● Entries supplied:
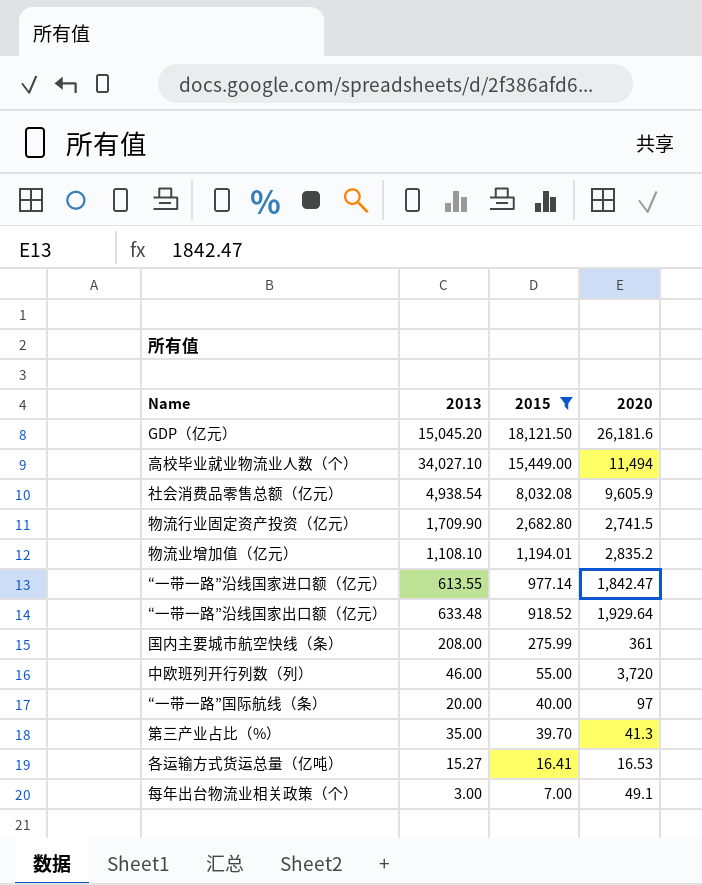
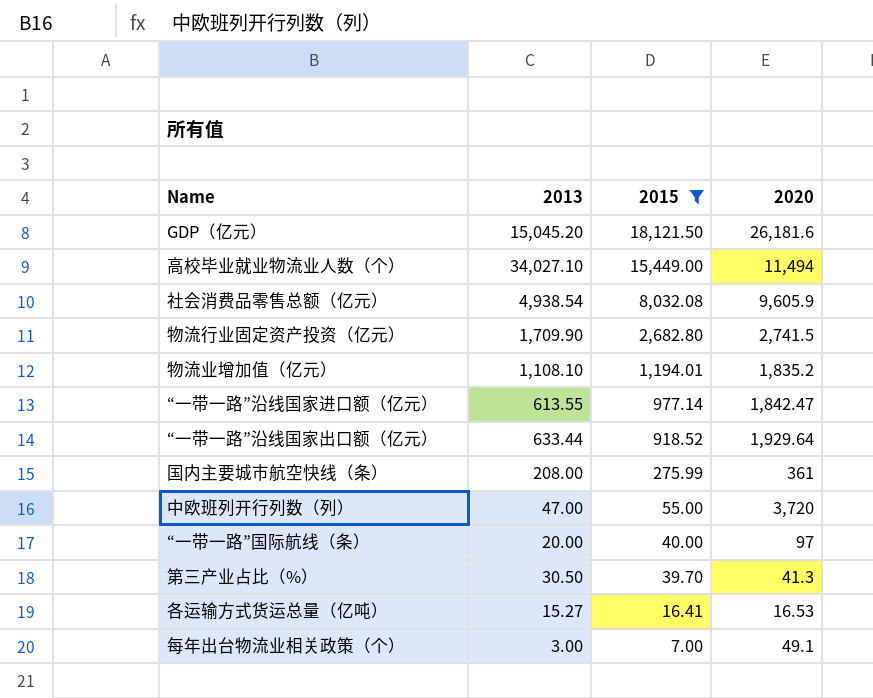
物流业增加值（亿元） | 2020: 2,835.2 -> 1,835.2
“一带一路”沿线国家出口额（亿元） | 2013: 633.48 -> 633.44
中欧班列开行列数（列） | 2013: 46.00 -> 47.00
第三产业占比（%） | 2013: 35.00 -> 30.50

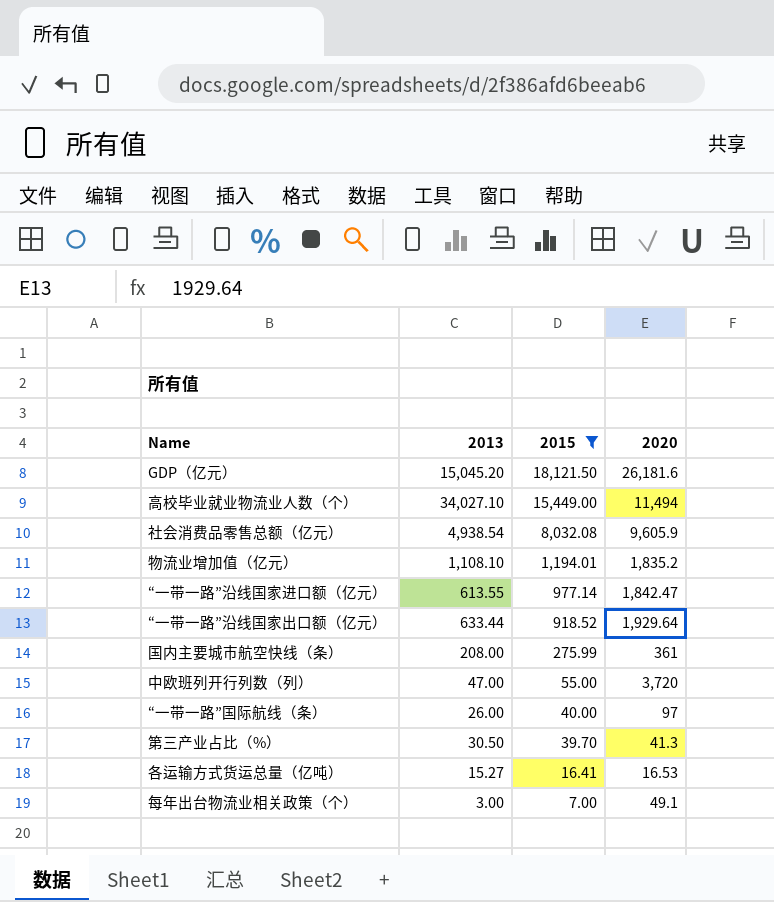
row 物流行业固定资产投资（亿元）: 1,709.90 | 2,682.80 | 2,741.5 -> none
“一带一路”国际航线（条） | 2013: 20.00 -> 26.00

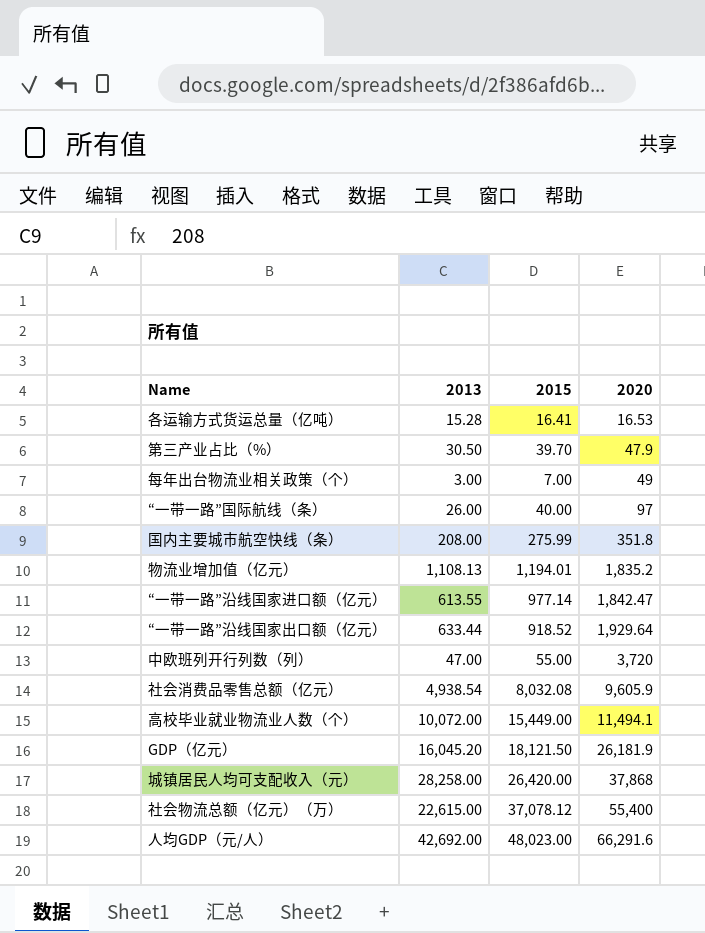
filter: 2015 <= 18,121.50 -> none
row order: 2015 descending -> 2020 ascending
各运输方式货运总量（亿吨） | 2013: 15.27 -> 15.28
第三产业占比（%） | 2020: 41.3 -> 47.9
每年出台物流业相关政策（个） | 2020: 49.1 -> 49
国内主要城市航空快线（条） | 2020: 361 -> 351.8
物流业增加值（亿元） | 2013: 1,108.10 -> 1,108.13
高校毕业就业物流业人数（个） | 2013: 34,027.10 -> 10,072.00
高校毕业就业物流业人数（个） | 2020: 11,494 -> 11,494.1
GDP（亿元） | 2013: 15,045.20 -> 16,045.20
GDP（亿元） | 2020: 26,181.6 -> 26,181.9

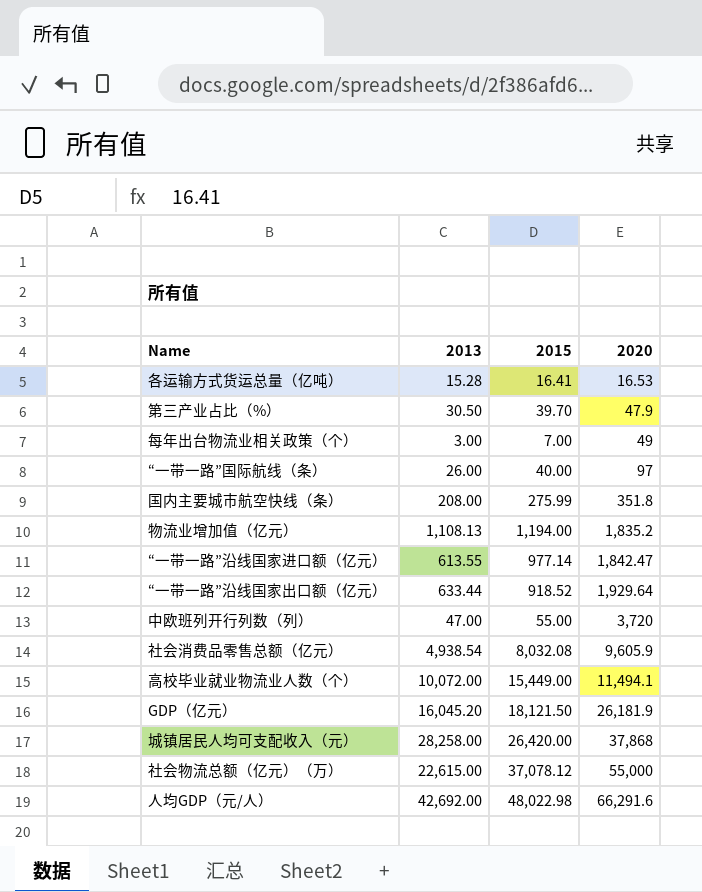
物流业增加值（亿元） | 2015: 1,194.01 -> 1,194.00
社会物流总额（亿元）（万） | 2020: 55,400 -> 55,000
人均GDP（元/人） | 2015: 48,023.00 -> 48,022.98

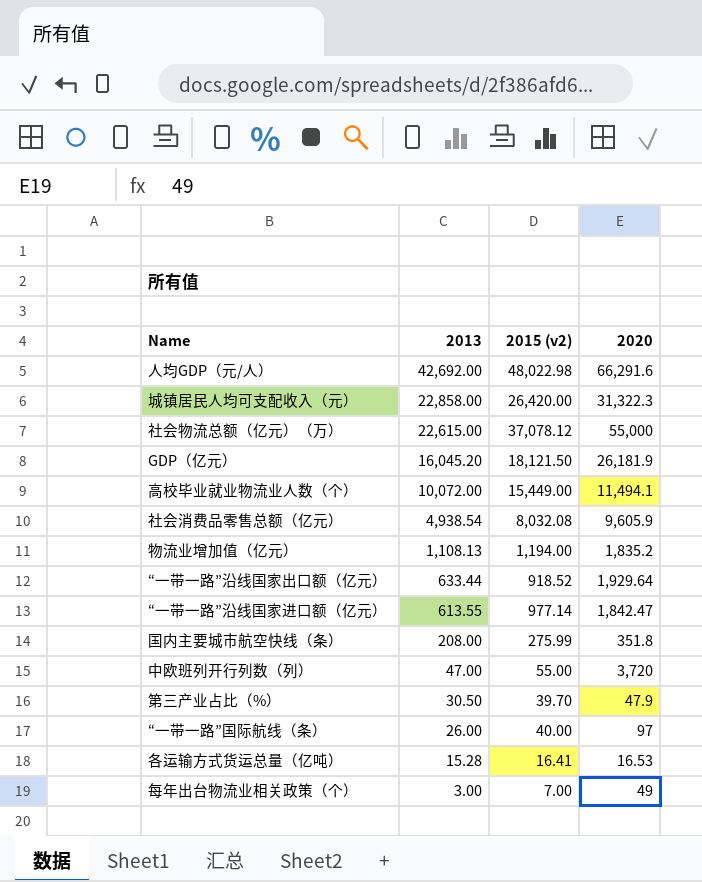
row order: 2020 ascending -> 2013 descending
column name: 2015 -> 2015 (v2)
城镇居民人均可支配收入（元） | 2013: 28,258.00 -> 22,858.00
城镇居民人均可支配收入（元） | 2020: 37,868 -> 31,322.3

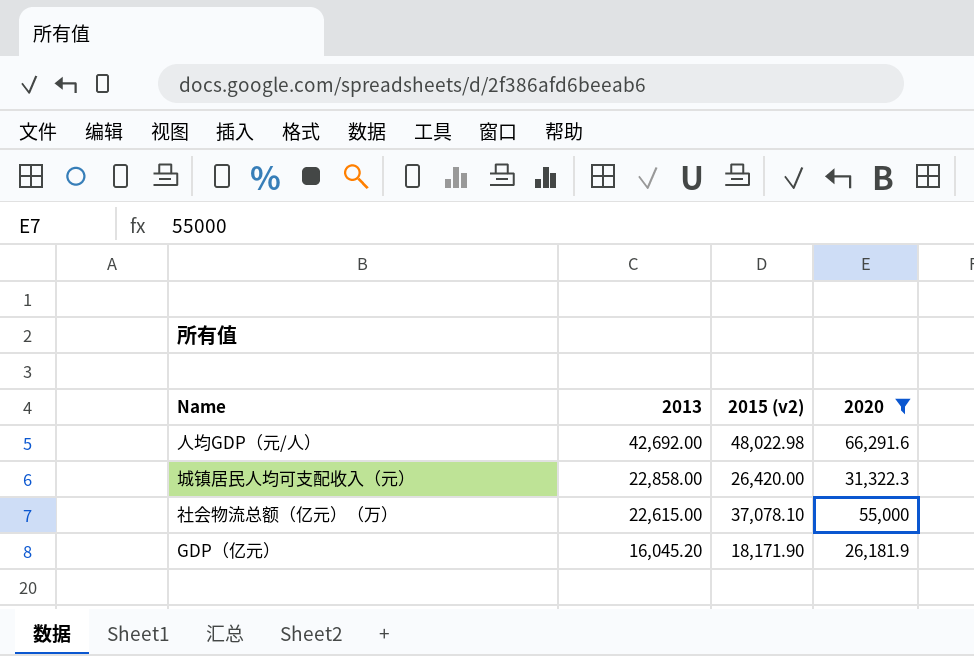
filter: none -> 2020 >= 26,181.9
社会物流总额（亿元）（万） | 2015 (v2): 37,078.12 -> 37,078.10
GDP（亿元） | 2015 (v2): 18,121.50 -> 18,171.90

● Goal of the exercise: The records above should be repeated exactly, with no pictures in the copy.

● Response to the exercise:
物流业增加值（亿元） | 2020: 2,835.2 -> 1,835.2
“一带一路”沿线国家出口额（亿元） | 2013: 633.48 -> 633.44
中欧班列开行列数（列） | 2013: 46.00 -> 47.00
第三产业占比（%） | 2013: 35.00 -> 30.50

row 物流行业固定资产投资（亿元）: 1,709.90 | 2,682.80 | 2,741.5 -> none
“一带一路”国际航线（条） | 2013: 20.00 -> 26.00

filter: 2015 <= 18,121.50 -> none
row order: 2015 descending -> 2020 ascending
各运输方式货运总量（亿吨） | 2013: 15.27 -> 15.28
第三产业占比（%） | 2020: 41.3 -> 47.9
每年出台物流业相关政策（个） | 2020: 49.1 -> 49
国内主要城市航空快线（条） | 2020: 361 -> 351.8
物流业增加值（亿元） | 2013: 1,108.10 -> 1,108.13
高校毕业就业物流业人数（个） | 2013: 34,027.10 -> 10,072.00
高校毕业就业物流业人数（个） | 2020: 11,494 -> 11,494.1
GDP（亿元） | 2013: 15,045.20 -> 16,045.20
GDP（亿元） | 2020: 26,181.6 -> 26,181.9

物流业增加值（亿元） | 2015: 1,194.01 -> 1,194.00
社会物流总额（亿元）（万） | 2020: 55,400 -> 55,000
人均GDP（元/人） | 2015: 48,023.00 -> 48,022.98

row order: 2020 ascending -> 2013 descending
column name: 2015 -> 2015 (v2)
城镇居民人均可支配收入（元） | 2013: 28,258.00 -> 22,858.00
城镇居民人均可支配收入（元） | 2020: 37,868 -> 31,322.3

filter: none -> 2020 >= 26,181.9
社会物流总额（亿元）（万） | 2015 (v2): 37,078.12 -> 37,078.10
GDP（亿元） | 2015 (v2): 18,121.50 -> 18,171.90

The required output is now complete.